Modifica dell’ordinanza sul personale federale
Berna, 27.05.2026 — Nella sua seduta del 27 maggio 2026 il Consiglio federale ha attuato, tramite una revisione dell’ordinanza sul personale federale, misure già decise in precedenza. Tra queste figurano una riduzione del diritto alle vacanze e del premio di fedeltà. La revisione comprende inoltre disposizioni transitorie integrative concernenti il nuovo sistema salariale e modifiche mirate che considerano esigenze provenienti dalla prassi.
Il Consiglio federale ha deciso già nel mese di giugno del 2025 di introdurre ulteriori modifiche delle condizioni di assunzione nell’ambito del pacchetto di sgravio 27. Tali modifiche sono state ora integrate nell’ordinanza sul personale federale riveduta, affinché possano tradursi in sgravi a partire dal 2027. A titolo di esempio, le sette settimane di vacanza a cui hanno attualmente diritto i collaboratori dell’Amministrazione federale a partire dall’anno civile in cui compiono il 60° anno di età saranno ridotte. Nel 2027 e nel 2028 la riduzione corrisponderà a un giorno di vacanza, mentre dal 2029 tale diritto verrà ridotto di tre giorni. L’importo dei premi di fedeltà a partire dal 20° anno di servizio sarà dimezzato e consisterà quindi nella metà di uno stipendio mensile.
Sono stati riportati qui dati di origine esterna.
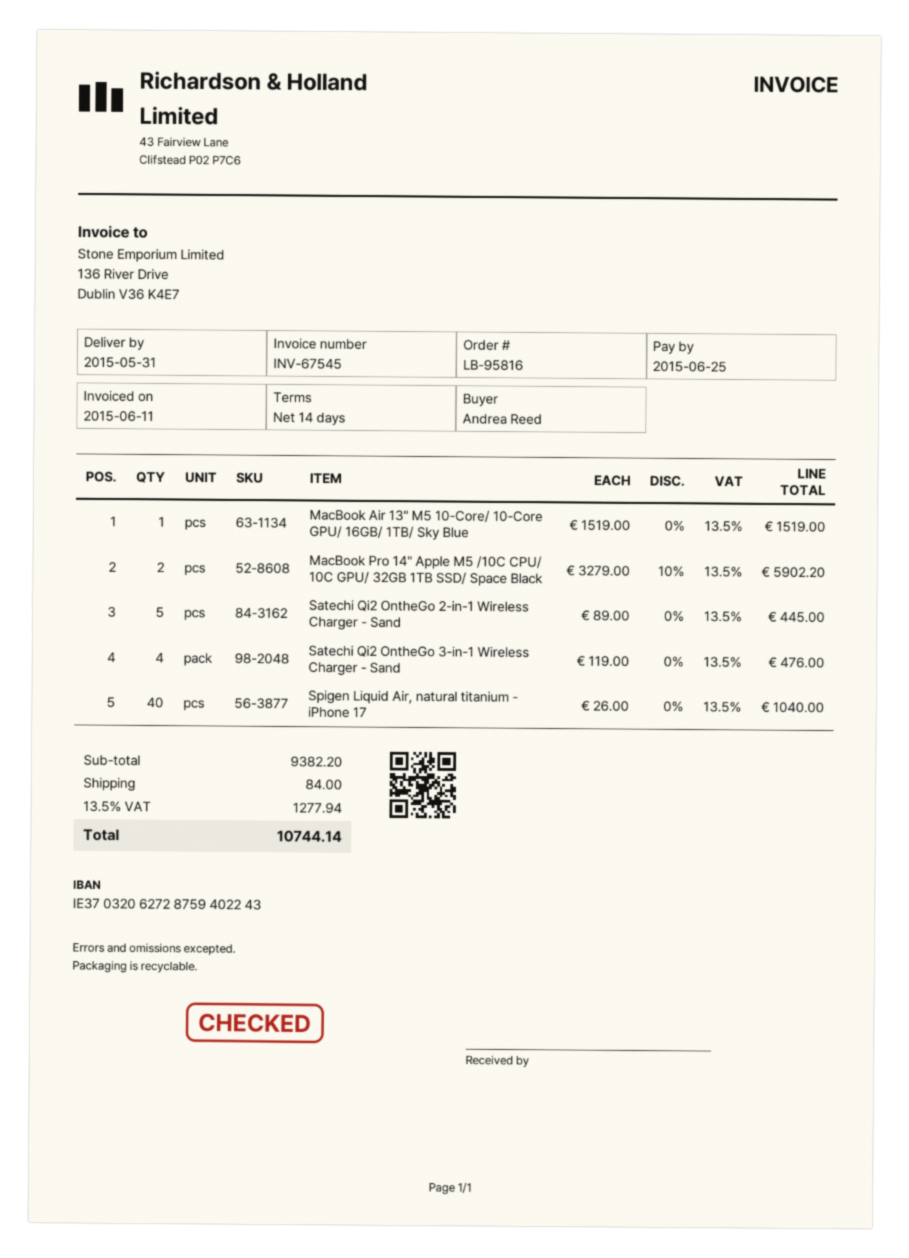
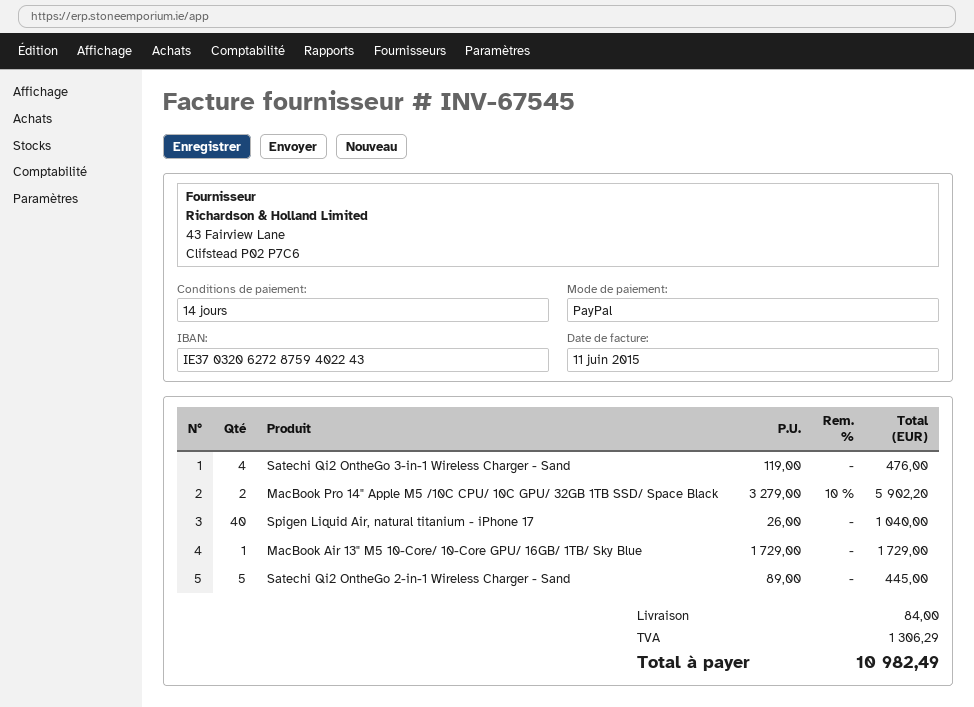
MacBook Air 13" M5 10-Core/ 10-Core GPU/ 16GB/ 1TB/ Sky Blue: 1 x 1519.00 = 1519.00 -> 1 x 1729.00 = 1729.00
tax: 1277.94 -> 1306.29
total: 10744.14 -> 10982.49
Il Consiglio federale stabilisce inoltre disposizioni transitorie integrative concernenti il passaggio dei collaboratori al nuovo sistema salariale. L’Esecutivo ha approvato l’ottimizzazione del sistema salariale dell’Amministrazione federale nel mese di aprile del 2025. Compiendo questo passo, l’Amministrazione federale si avvicina maggiormente ai sistemi salariali applicati presso altri datori di lavoro per quanto riguarda l’evoluzione dello stipendio.
La presente revisione consente inoltre al Consiglio federale di attuare alcune semplificazioni. Ad esempio, viene soppresso l’obbligo di comunicare in anticipo tutti i posti vacanti dell’Amministrazione agli uffici regionali di collocamento, in vigore dal 2015. Secondo l’Esecutivo questa disposizione non raggiunge più il suo scopo iniziale e causa problemi nell’attuazione dei processi di candidatura. Rimane per contro in vigore l’obbligo di annuncio in applicazione del principio che assegna la priorità alla manodopera indigena.
Per aumentare l’attrattiva dei praticantati universitari nell’Amministrazione federale, il periodo massimo tra la conclusione degli studi e l’inizio del praticantato viene aumentato dagli attuali 12 mesi a 18 mesi. Ulteriori adeguamenti riguardano il diritto allo stipendio degli impiegati dell’amministrazione militare in caso di servizio militare volontario nonché il congedo di paternità, che viene adeguato alle disposizioni sul «Matrimonio per tutti». Infine, vengono apportati dei chiarimenti sulle basi giuridiche che regolano lo scioglimento dei collaboratori dal segreto d’ufficio.
La maggior parte delle modifiche è applicabile già dal 1° luglio 2026. Altre disposizioni, in particolare quelle concernenti il diritto alle vacanze e i premi di fedeltà, entrano in vigore il 1° gennaio 2027.